I am running a summary of my data and when I do summary(sn$Gender) I get:
Length: 202 (I have 202 responses) Class: Character Mode: Character
It should say female 99 and male 103. Any thoughts on why this is happening?
The reason is based on the methods
for summary
and which method is getting called.
methods('summary')
#[1] summary.aov summary.aovlist* summary.aspell*
#[4] summary.check_packages_in_dir* summary.connection summary.data.frame
#[7] summary.Date summary.default summary.ecdf*
#[10] summary.factor summary.glm summary.infl*
#[13] summary.lm summary.loess* summary.manova
#[16] summary.matrix summary.mlm* summary.nls*
#[19] summary.packageStatus* summary.PDF_Dictionary* summary.PDF_Stream*
#[22] summary.POSIXct summary.POSIXlt summary.ppr*
#[25] summary.prcomp* summary.princomp* summary.proc_time
#[28] summary.srcfile summary.srcref summary.stepfun
#[31] summary.stl* summary.table summary.tukeysmooth*
Usually on a factor
class, summary.factor
is called, but if it is character
, it calls the summary.default
and based on the conditions in summary.default
if (is.factor(object))
return(summary.factor(object, ...))
.
.
.
else if (is.recursive(object) && !is.language(object) &&
(n <- length(object))) {
sumry <- array("", c(n, 3L), list(names(object), c("Length",
"Class", "Mode")))
.
.
else c(Length = length(object), Class = class(object), Mode = mode(object))
.
.
it returns the 'Length', 'Class', and 'Mode'.

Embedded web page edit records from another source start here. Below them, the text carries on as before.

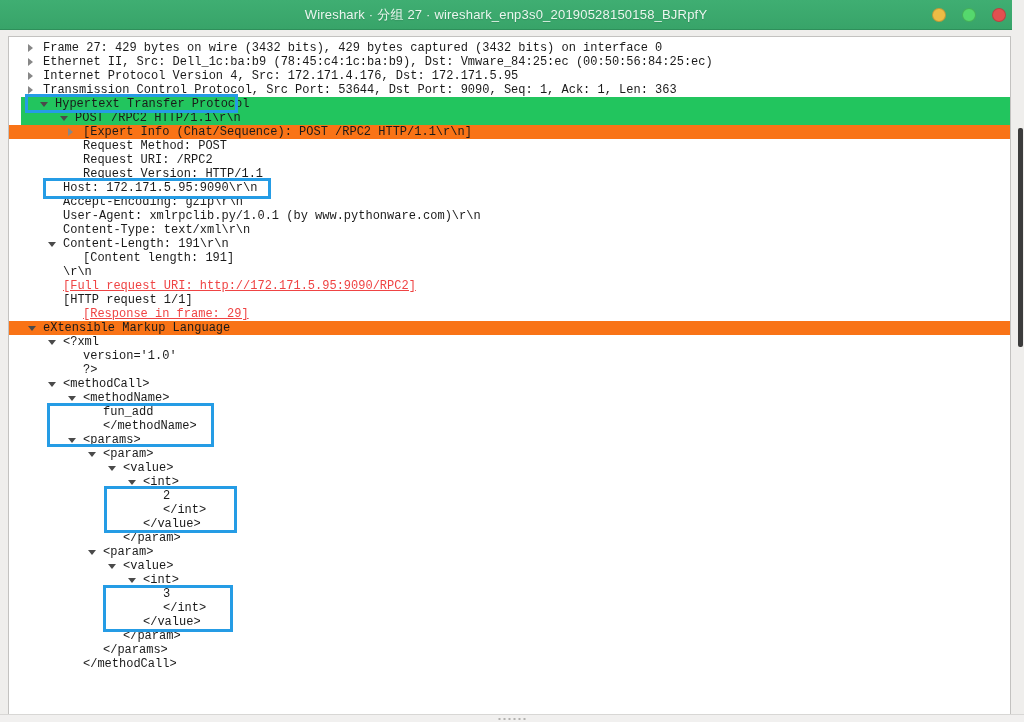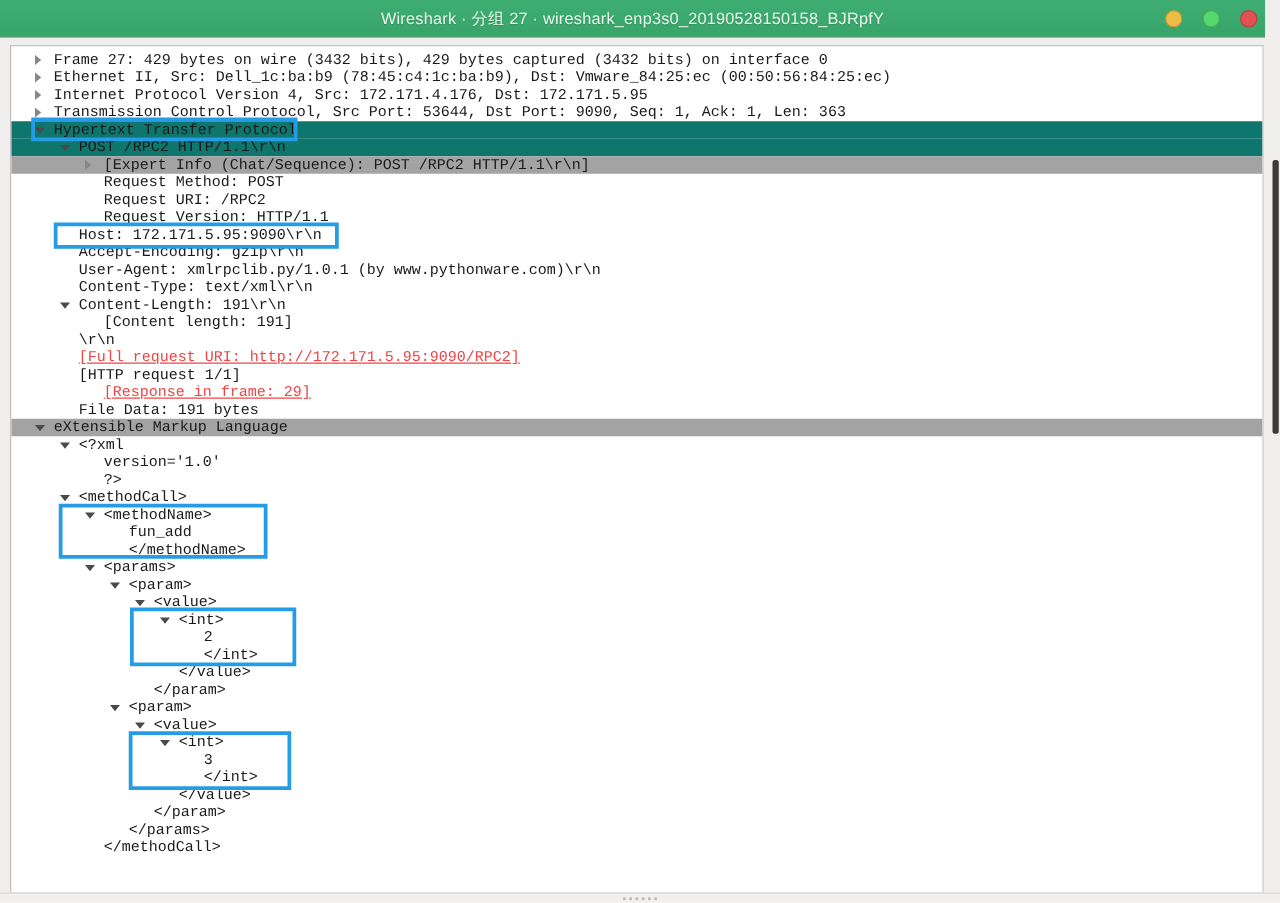"Hypertext Transfer Protocol" .tree-row.sel { background: #0f766e -> #22c55e; margin-left: none -> 12px }
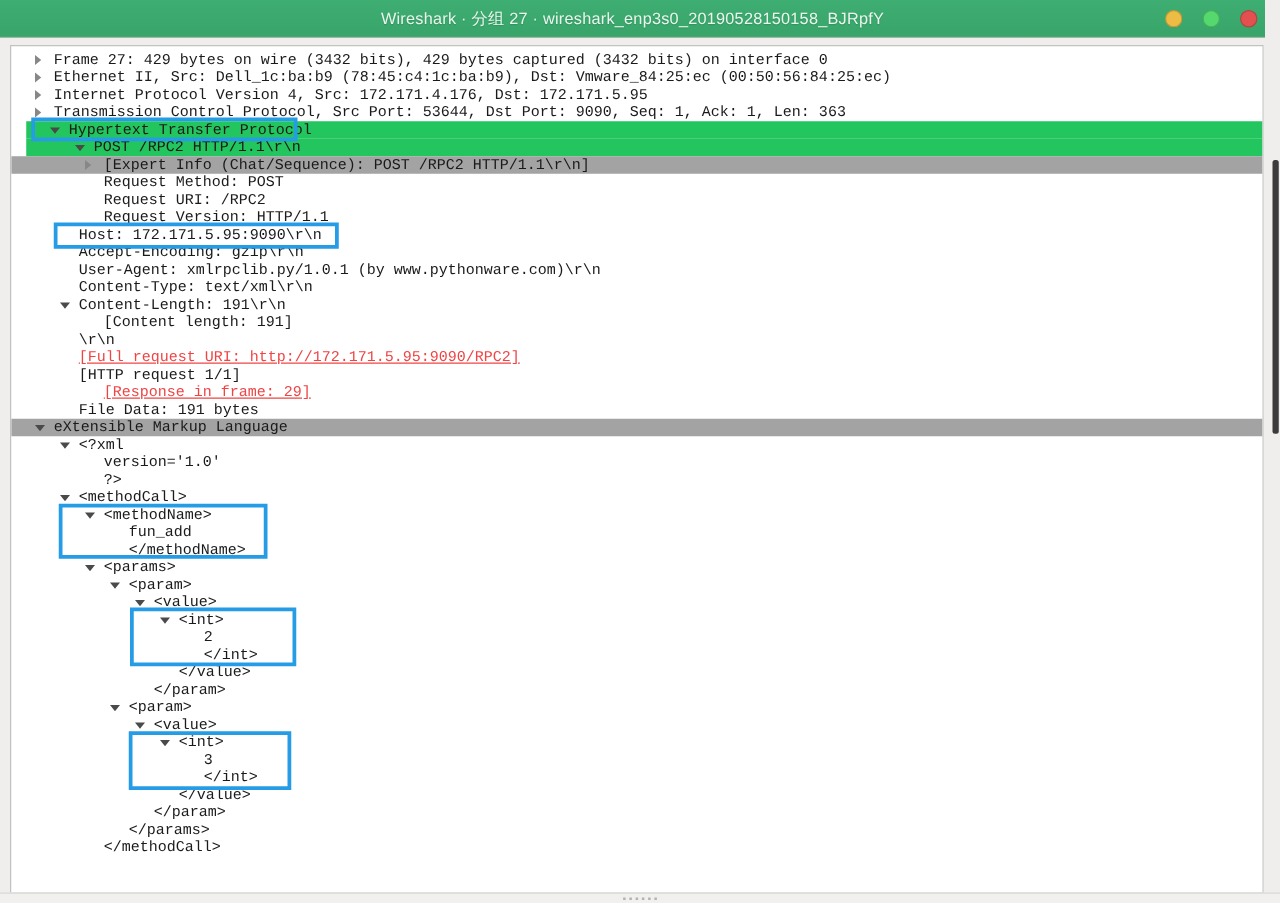"[Expert Info (Chat/Sequence): POST /RPC2" .tree-row.gray { background: #a3a3a3 -> #f97316 }
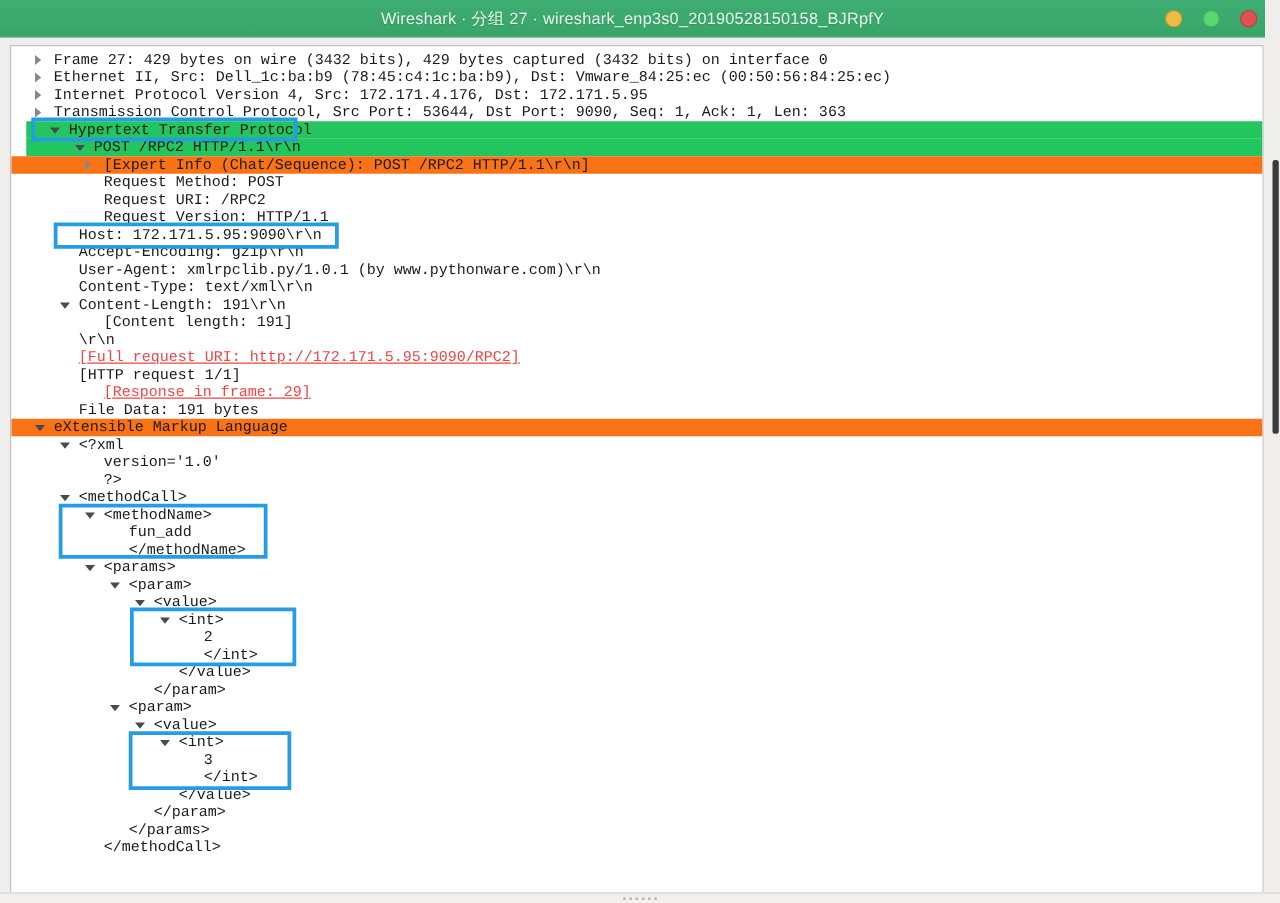"File Data: 191 bytes" div.tree-row { html: <div><span>File Data: 191 bytes</span></div> -> none }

One option is to either convert the column specifically to factor
and then use the summary
or call summary.factor
class(sn$Gender)
#[1] "character"
summary(sn$Gender)
#Length Class Mode
# 202 character character
summary.factor(sn$Gender)
# female male
# 93 109
But, we can avoid this confusion and use table(sn$Gender)
set.seed(24)
sn <- data.frame(Gender = sample(c('male', 'female'), 202,
replace = TRUE), stringsAsFactors = FALSE)